▸ What is being asked:
Return all entries verbatim; skip any pictures.

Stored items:
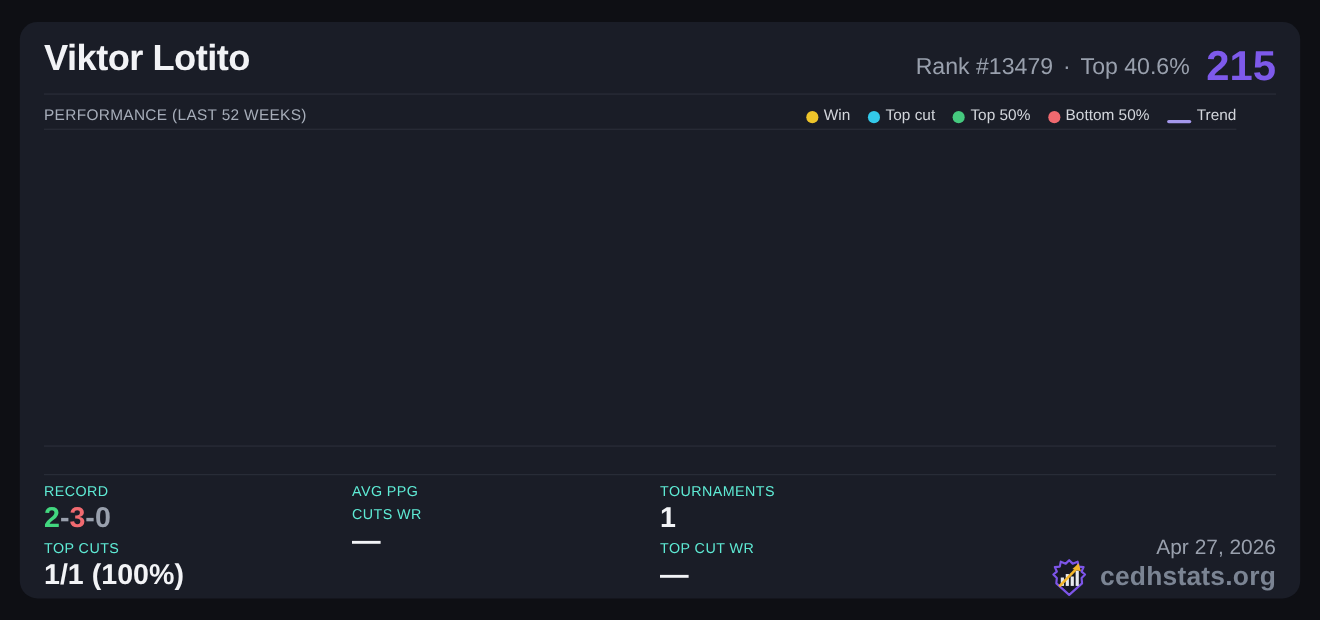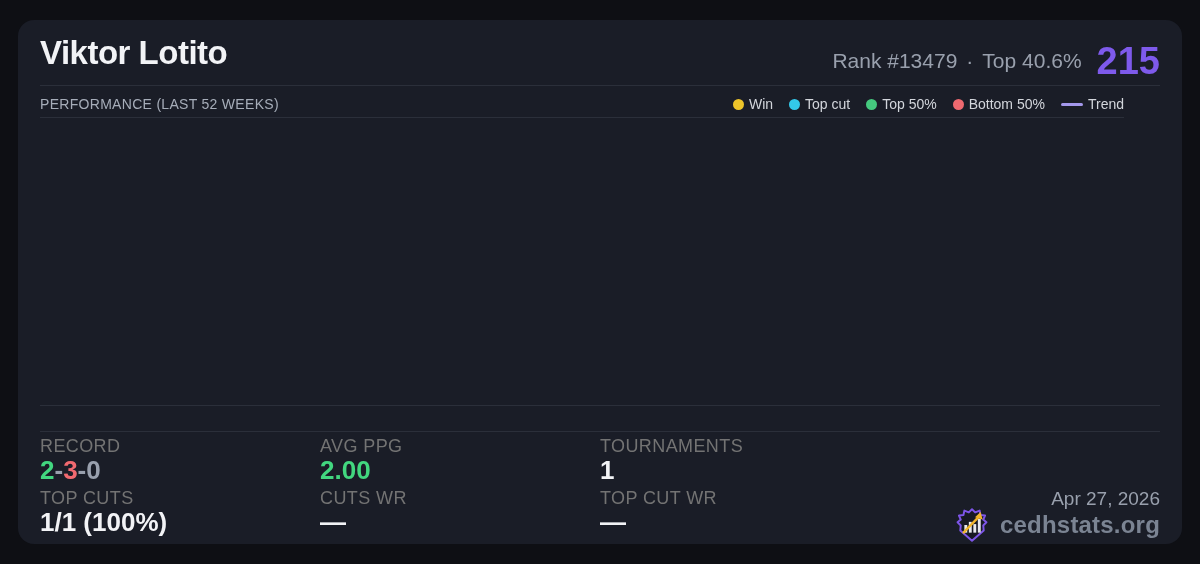--- a/index.html
+++ b/index.html
@@ -32,41 +32,41 @@
   .rank-line { font-size: 21px; color: #99a0ad; display: flex; gap: 9px; align-items: center; }
   .points { font-size: 38px; font-weight: bold; color: #7e5aeb; line-height: 38px; }
 
   
   .perf-row {
     position: absolute; left: 22px; right: 22px; top: 70px; height: 28px;
     display: flex; justify-content: space-between; align-items: center;
   }
   .section-label { font-size: 14px; color: #a6adb9; letter-spacing: 0.3px; }
   .legend { display: flex; align-items: center; gap: 16px; margin-right: 36px; }
-  .legend-item { display: flex; align-items: center; gap: 5px; font-size: 14px; color: #d3d6dc; }
+  .legend-item { display: flex; align-items: flex-end; gap: 5px; font-size: 14px; color: #d3d6dc; }
   .dot { width: 11px; height: 11px; border-radius: 50%; }
   .line-swatch { width: 22px; height: 3px; border-radius: 2px; }
 
   
   .chart-area { position: absolute; left: 22px; right: 58px; top: 98px; height: 287px; }
 
   
   .topdecks-row {
     position: absolute; left: 22px; right: 22px; top: 386px; height: 25px;
     display: flex; justify-content: space-between; align-items: center;
   }
   .deck-cols { display: flex; }
   .deck-col { width: 80px; text-align: right; font-size: 12px; color: #818899; letter-spacing: 0.5px; }
 
   
   .stats-grid {
     position: absolute; left: 22px; top: 418px;
     display: grid; grid-template-columns: 280px 280px 280px 280px;
   }
-  .stat-label { font-size: 18px; color: #737373; letter-spacing: 0.4px; line-height: 17px; }
+  .stat-label { font-size: 13px; color: #5eead4; letter-spacing: 0.4px; line-height: 17px; }
   .stat-label.second { margin-top: 4px; }
   .stat-value { font-size: 26px; font-weight: bold; color: #f2f3f6; line-height: 31px; }
   .green { color: #42d77f; }
   .red { color: #f16a70; }
   .grey { color: #99a0ad; }
 
   
   .date { position: absolute; right: 22px; top: 468px; font-size: 19px; color: #99a0ad; }
   .brand { position: absolute; right: 22px; top: 487px; display: flex; align-items: center; gap: 9px; }
   .site { font-size: 24px; font-weight: bold; color: #7b8493; letter-spacing: 0.2px; }
@@ -128,21 +128,20 @@
 
     <div class="stat-cell">
       <div class="stat-label">RECORD</div>
       <div class="stat-value"><span class="green">2</span><span class="grey">-</span><span class="red">3</span><span class="grey">-</span><span class="grey">0</span></div>
       <div class="stat-label second">TOP CUTS</div>
       <div class="stat-value">1/1 (100%)</div>
     </div>
 
     <div class="stat-cell">
       <div class="stat-label">AVG PPG</div>
-      <div class="stat-value green">2.00</div>
       <div class="stat-label second">CUTS WR</div>
       <div class="stat-value">—</div>
     </div>
 
     <div class="stat-cell">
       <div class="stat-label">TOURNAMENTS</div>
       <div class="stat-value">1</div>
       <div class="stat-label second">TOP CUT WR</div>
       <div class="stat-value">—</div>
     </div>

▸ The completed task:
--- a/index.html
+++ b/index.html
@@ -32,41 +32,41 @@
   .rank-line { font-size: 21px; color: #99a0ad; display: flex; gap: 9px; align-items: center; }
   .points { font-size: 38px; font-weight: bold; color: #7e5aeb; line-height: 38px; }
 
   
   .perf-row {
     position: absolute; left: 22px; right: 22px; top: 70px; height: 28px;
     display: flex; justify-content: space-between; align-items: center;
   }
   .section-label { font-size: 14px; color: #a6adb9; letter-spacing: 0.3px; }
   .legend { display: flex; align-items: center; gap: 16px; margin-right: 36px; }
-  .legend-item { display: flex; align-items: center; gap: 5px; font-size: 14px; color: #d3d6dc; }
+  .legend-item { display: flex; align-items: flex-end; gap: 5px; font-size: 14px; color: #d3d6dc; }
   .dot { width: 11px; height: 11px; border-radius: 50%; }
   .line-swatch { width: 22px; height: 3px; border-radius: 2px; }
 
   
   .chart-area { position: absolute; left: 22px; right: 58px; top: 98px; height: 287px; }
 
   
   .topdecks-row {
     position: absolute; left: 22px; right: 22px; top: 386px; height: 25px;
     display: flex; justify-content: space-between; align-items: center;
   }
   .deck-cols { display: flex; }
   .deck-col { width: 80px; text-align: right; font-size: 12px; color: #818899; letter-spacing: 0.5px; }
 
   
   .stats-grid {
     position: absolute; left: 22px; top: 418px;
     display: grid; grid-template-columns: 280px 280px 280px 280px;
   }
-  .stat-label { font-size: 18px; color: #737373; letter-spacing: 0.4px; line-height: 17px; }
+  .stat-label { font-size: 13px; color: #5eead4; letter-spacing: 0.4px; line-height: 17px; }
   .stat-label.second { margin-top: 4px; }
   .stat-value { font-size: 26px; font-weight: bold; color: #f2f3f6; line-height: 31px; }
   .green { color: #42d77f; }
   .red { color: #f16a70; }
   .grey { color: #99a0ad; }
 
   
   .date { position: absolute; right: 22px; top: 468px; font-size: 19px; color: #99a0ad; }
   .brand { position: absolute; right: 22px; top: 487px; display: flex; align-items: center; gap: 9px; }
   .site { font-size: 24px; font-weight: bold; color: #7b8493; letter-spacing: 0.2px; }
@@ -128,21 +128,20 @@
 
     <div class="stat-cell">
       <div class="stat-label">RECORD</div>
       <div class="stat-value"><span class="green">2</span><span class="grey">-</span><span class="red">3</span><span class="grey">-</span><span class="grey">0</span></div>
       <div class="stat-label second">TOP CUTS</div>
       <div class="stat-value">1/1 (100%)</div>
     </div>
 
     <div class="stat-cell">
       <div class="stat-label">AVG PPG</div>
-      <div class="stat-value green">2.00</div>
       <div class="stat-label second">CUTS WR</div>
       <div class="stat-value">—</div>
     </div>
 
     <div class="stat-cell">
       <div class="stat-label">TOURNAMENTS</div>
       <div class="stat-value">1</div>
       <div class="stat-label second">TOP CUT WR</div>
       <div class="stat-value">—</div>
     </div>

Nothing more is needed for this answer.